On June 5, Dr. David Morales, chief of cardiovascular surgery at Cincinnati Children's, cut open Alex's chest. He and a team of doctors and nurses got their first real look at Alexander's heart and decided the aortic arch advancement might actually work.

"Those seven hours were excruciating," Rob said.

"We felt so bad for him, he was just a baby and he was having heart surgery," Erin said.

Dr. Morales clamped, cut, stretched and stitched the aorta and waited to see the blood flow faster. It did, and better yet, the chambers began to function better, and then better again.

After seven hours of surgery and three hours of stabilization, Alexander's heart began to operate fairly well. The operation was a success.

The next images are of Alexander with a scar running down his chest, and Erin holding her baby again. And then taking him home. Alexander could still develop scar tissue, and he is still on medicine; but his prognosis gets better every day. His weight is normal, his height is normal and all four chambers are functioning properly.

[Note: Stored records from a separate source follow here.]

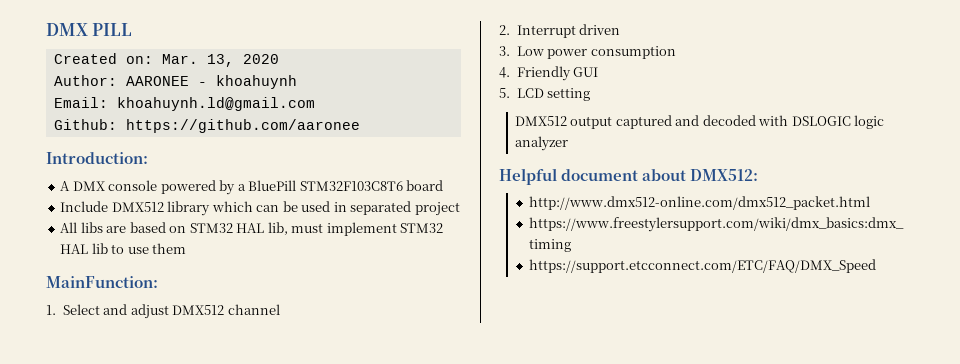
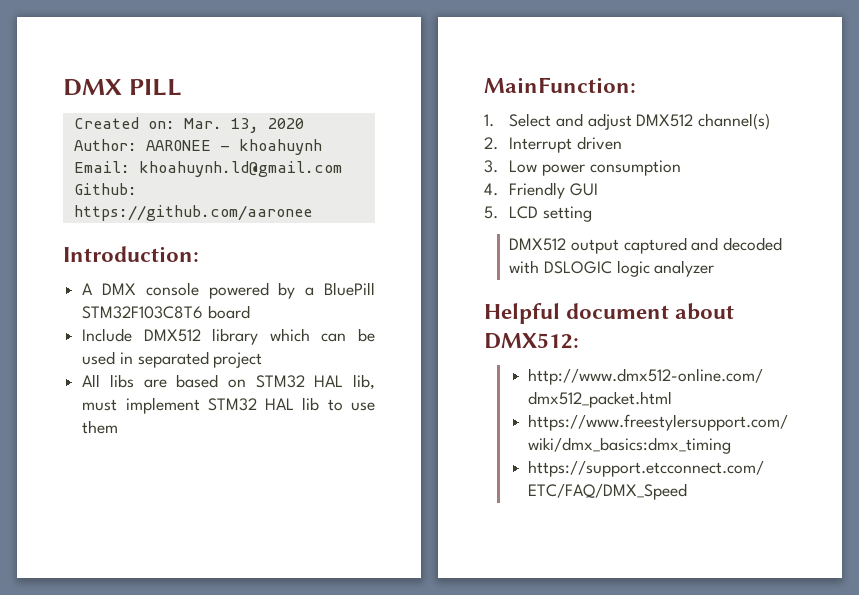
- 1. Select and adjust DMX512 channel
+ 1. Select and adjust DMX512 channel(s)

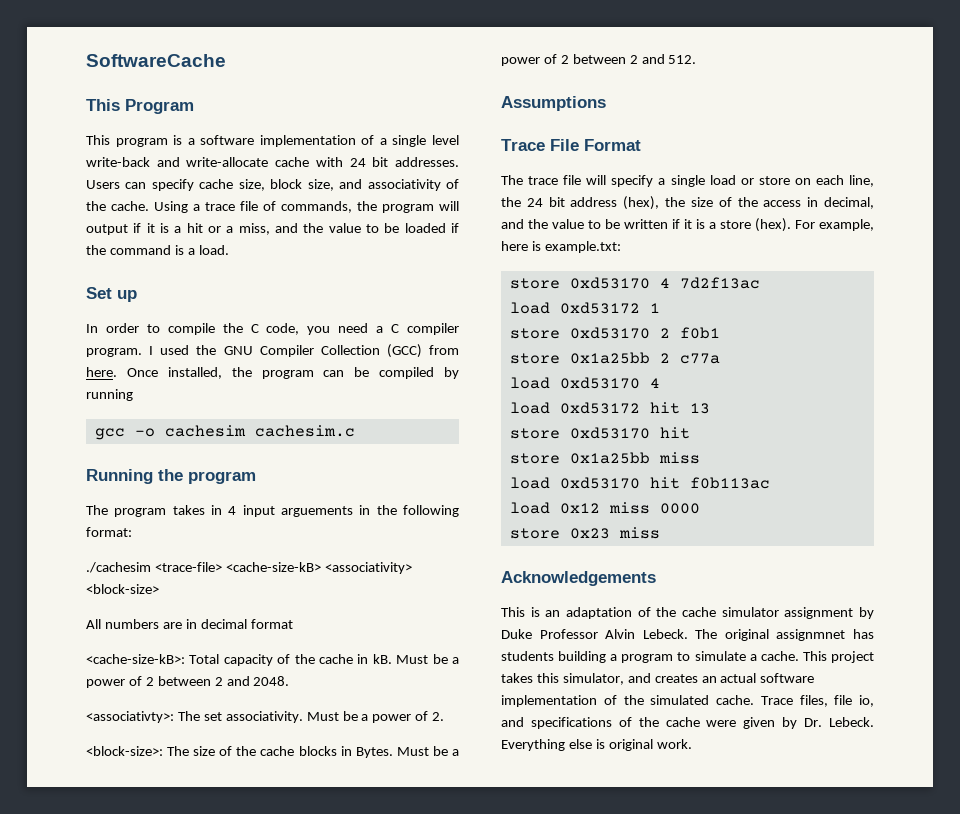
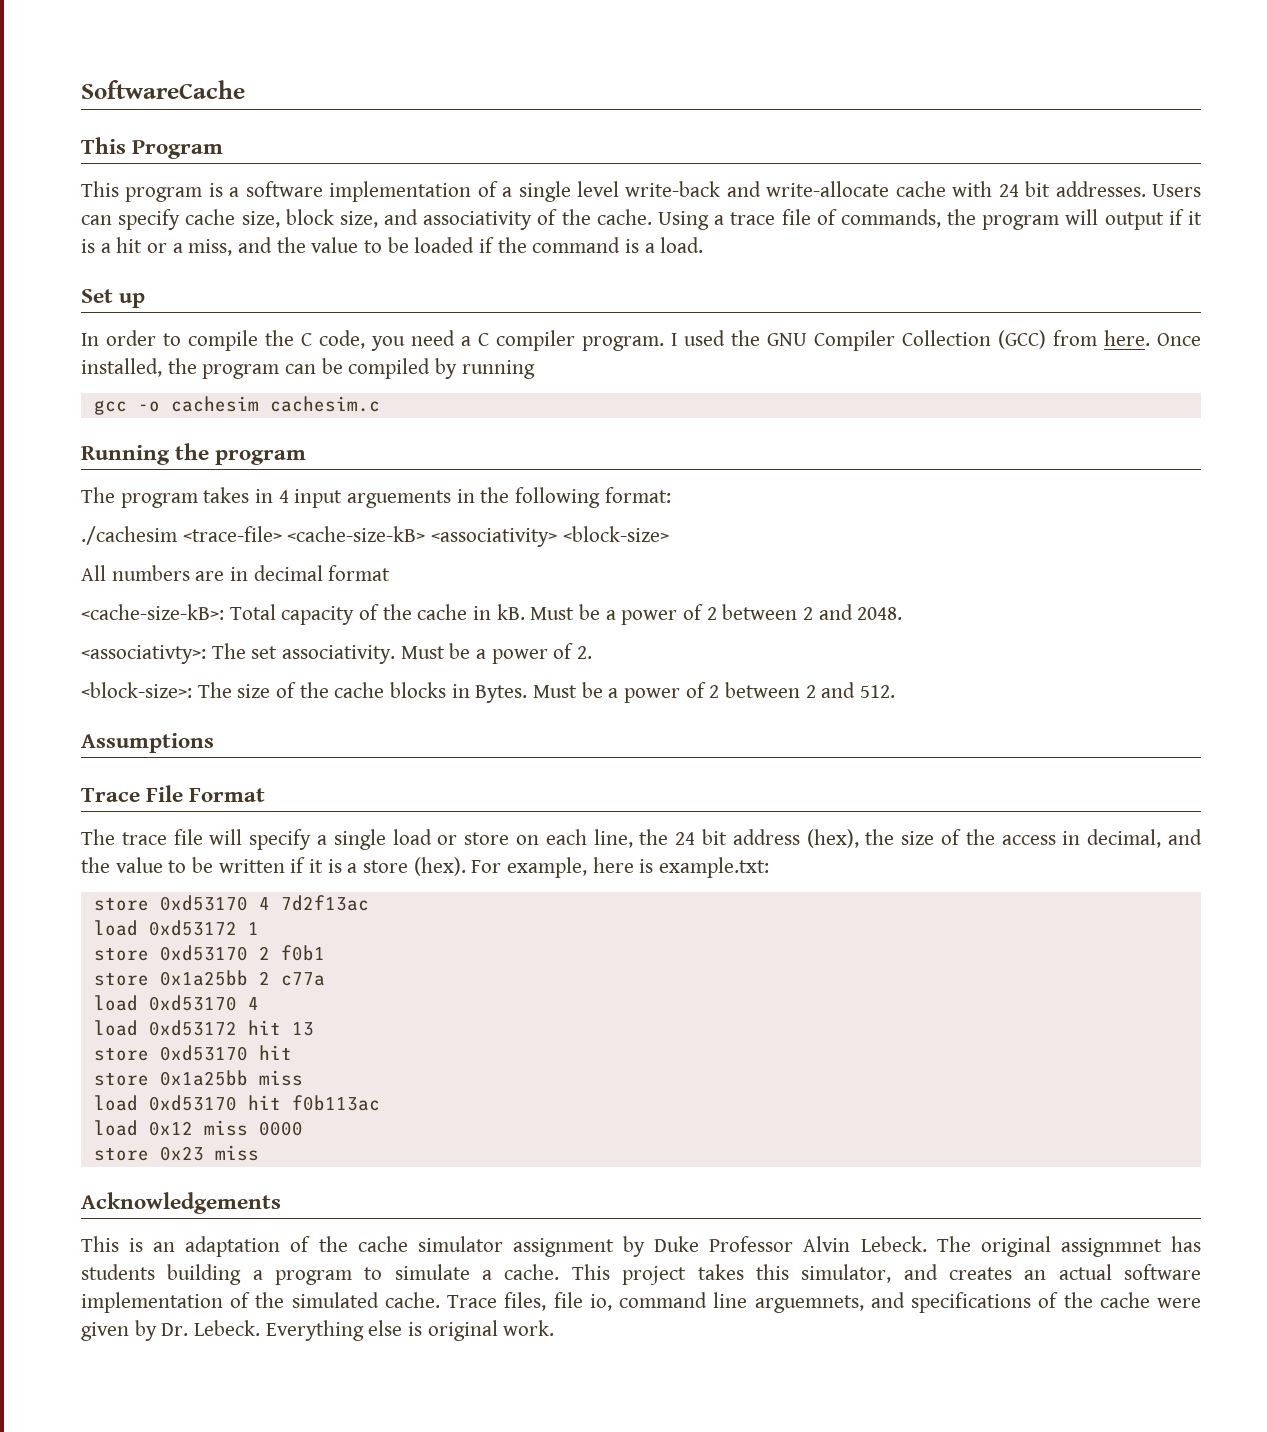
- Trace files, file io, and specifications of the cache were given by Dr. Lebeck.
+ Trace files, file io, command line arguemnets, and specifications of the cache were given by Dr. Lebeck.

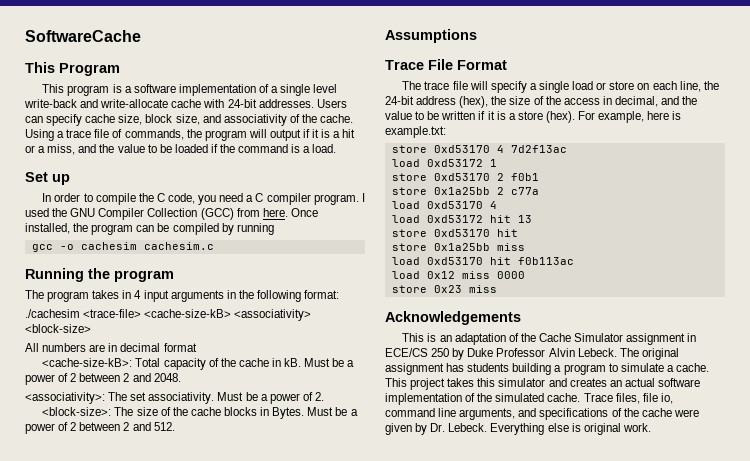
- This program is a software implementation of a single level write-back and write-allocate cache with 24 bit addresses.
+ This program is a software implementation of a single level write-back and write-allocate cache with 24-bit addresses.
- The program takes in 4 input arguements in the following format:
+ The program takes in 4 input arguments in the following format:
- <associativty>: The set associativity.
+ <associativity>: The set associativity.
- The trace file will specify a single load or store on each line, the 24 bit address (hex), the size of the access in decimal, and the value to be written if it is a store (hex).
+ The trace file will specify a single load or store on each line, the 24-bit address (hex), the size of the access in decimal, and the value to be written if it is a store (hex).
- This is an adaptation of the cache simulator assignment by Duke Professor Alvin Lebeck.
+ This is an adaptation of the Cache Simulator assignment in ECE/CS 250 by Duke Professor Alvin Lebeck.
- The original assignmnet has students building a program to simulate a cache.
+ The original assignment has students building a program to simulate a cache.
- This project takes this simulator, and creates an actual software implementation of the simulated cache.
+ This project takes this simulator and creates an actual software implementation of the simulated cache.
- Trace files, file io, command line arguemnets, and specifications of the cache were given by Dr. Lebeck.
+ Trace files, file io, command line arguments, and specifications of the cache were given by Dr. Lebeck.

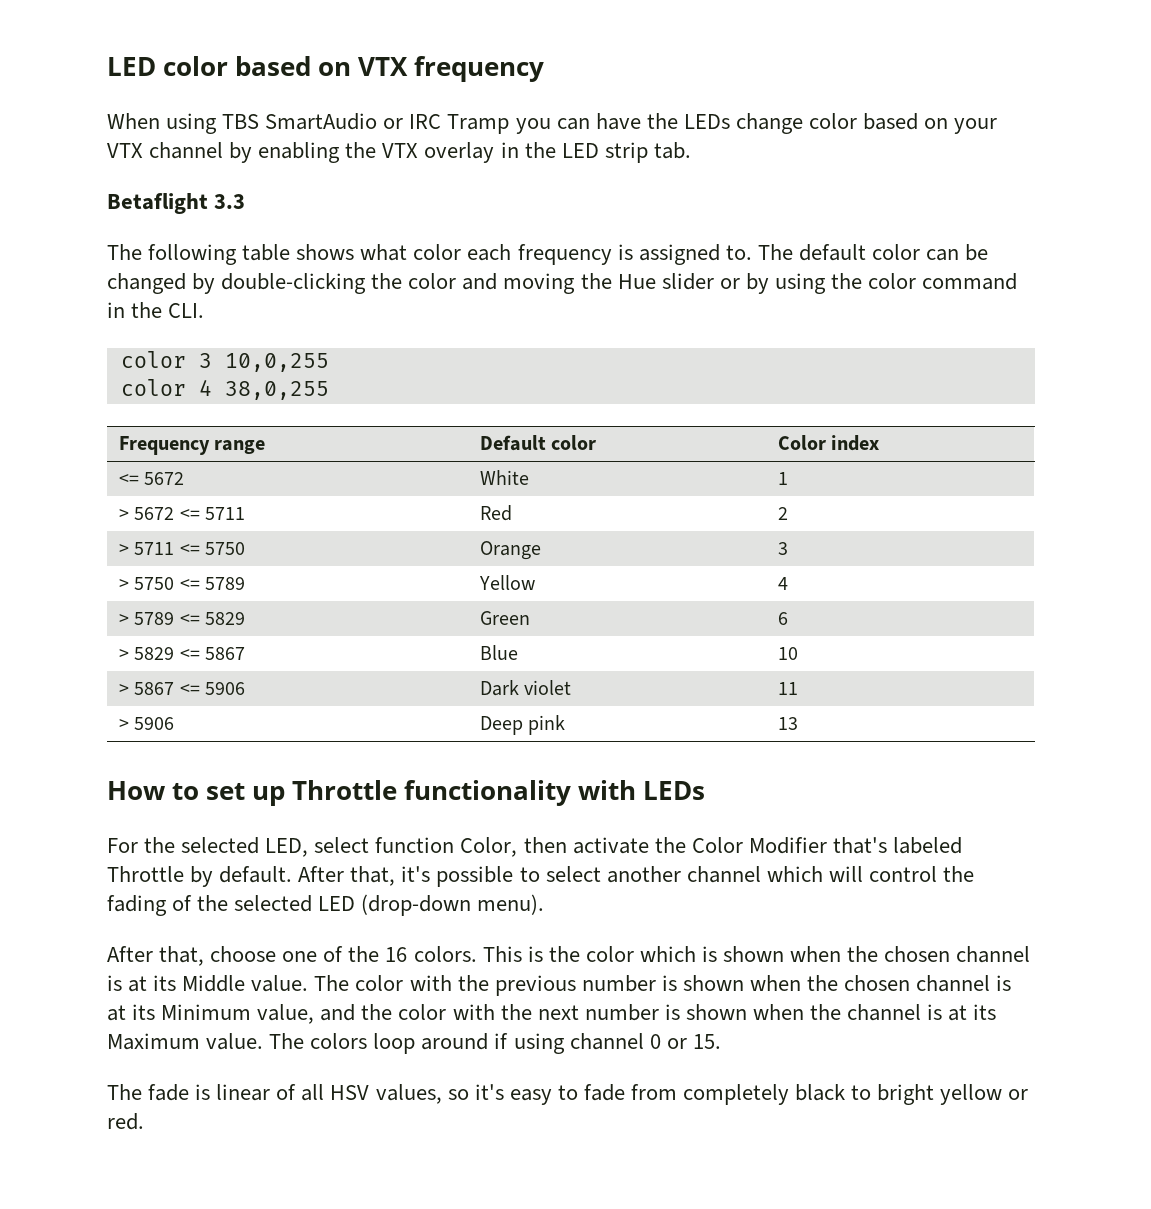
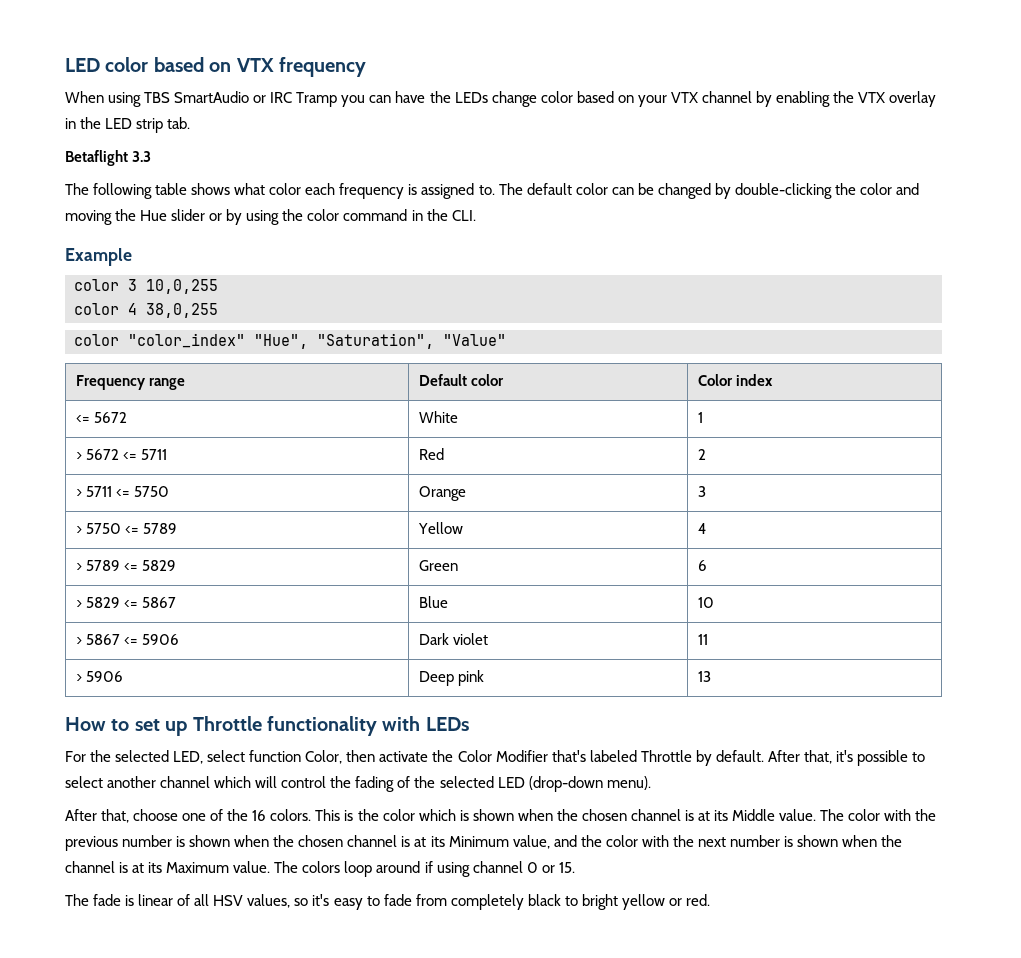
+ Example
+ color "color_index" "Hue", "Saturation", "Value"

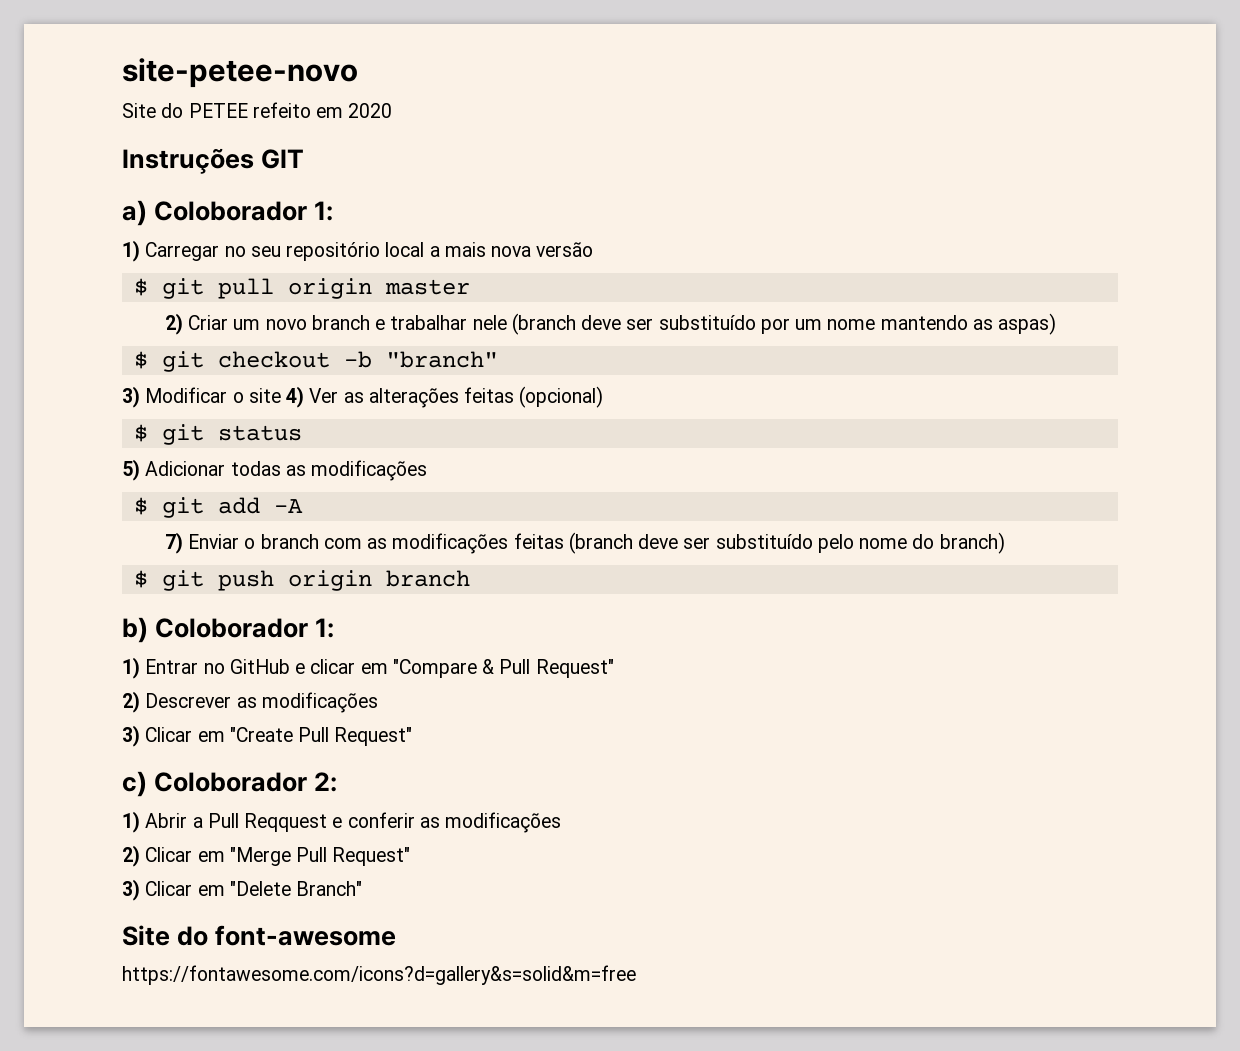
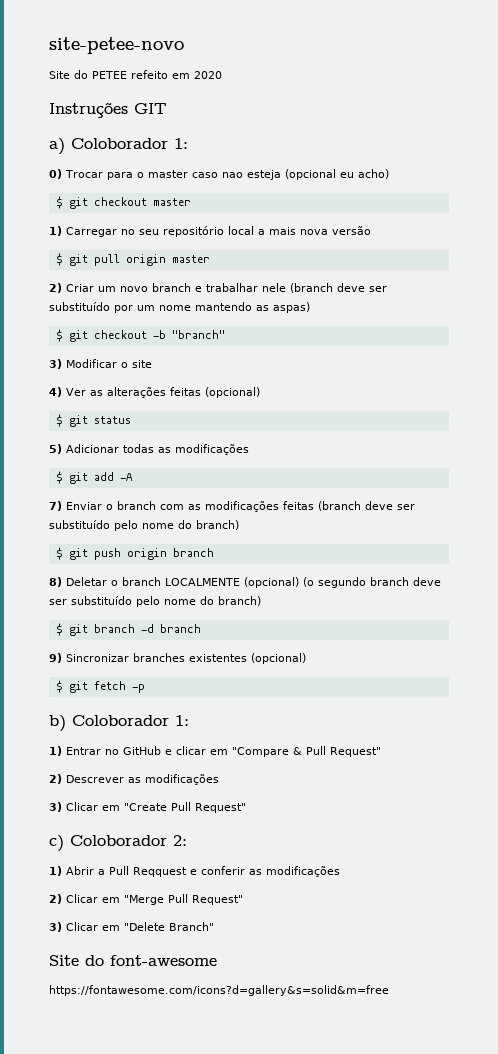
+ 0) Trocar para o master caso nao esteja (opcional eu acho)
+ $ git checkout master
- 3) Modificar o site 4) Ver as alterações feitas (opcional)
+ 3) Modificar o site
+ 4) Ver as alterações feitas (opcional)
+ 8) Deletar o branch LOCALMENTE (opcional) (o segundo branch deve ser substituído pelo nome do branch)
+ $ git branch -d branch
+ 9) Sincronizar branches existentes (opcional)
+ $ git fetch -p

The Marshalls know how lucky they are, and they are happy with their decision to keep taking photos and that they stuck with their decision to make their video.

"Now we can maybe help people down the line," Erin said.

"I've heard from people who have the same diagnosis," Rob said. "They said they didn't even know these outcomes were possible. Yes, that is gratifying."

Dr. Morales is glad to see the video as well. "I'm here for innovation and education," he said. "The goal is to help your patients, of course. But a bigger goal is to help people you may never see."

Thursday, Erin returned to work. Rob, with an MBA from Georgetown University, will stay home for a while and look for work. And they will both celebrate their son – and sometimes watch the video.

The last image on the tape is perhaps the best. It is from June 11, and Alexander is lying in his crib at home for the very first time. He is pink-cheeked and cooing. He is wearing a blue onesie with a green dinosaur on the front.

"Welcome home Alexander," Rob says. "We've been waiting a long time for you. We love you very much."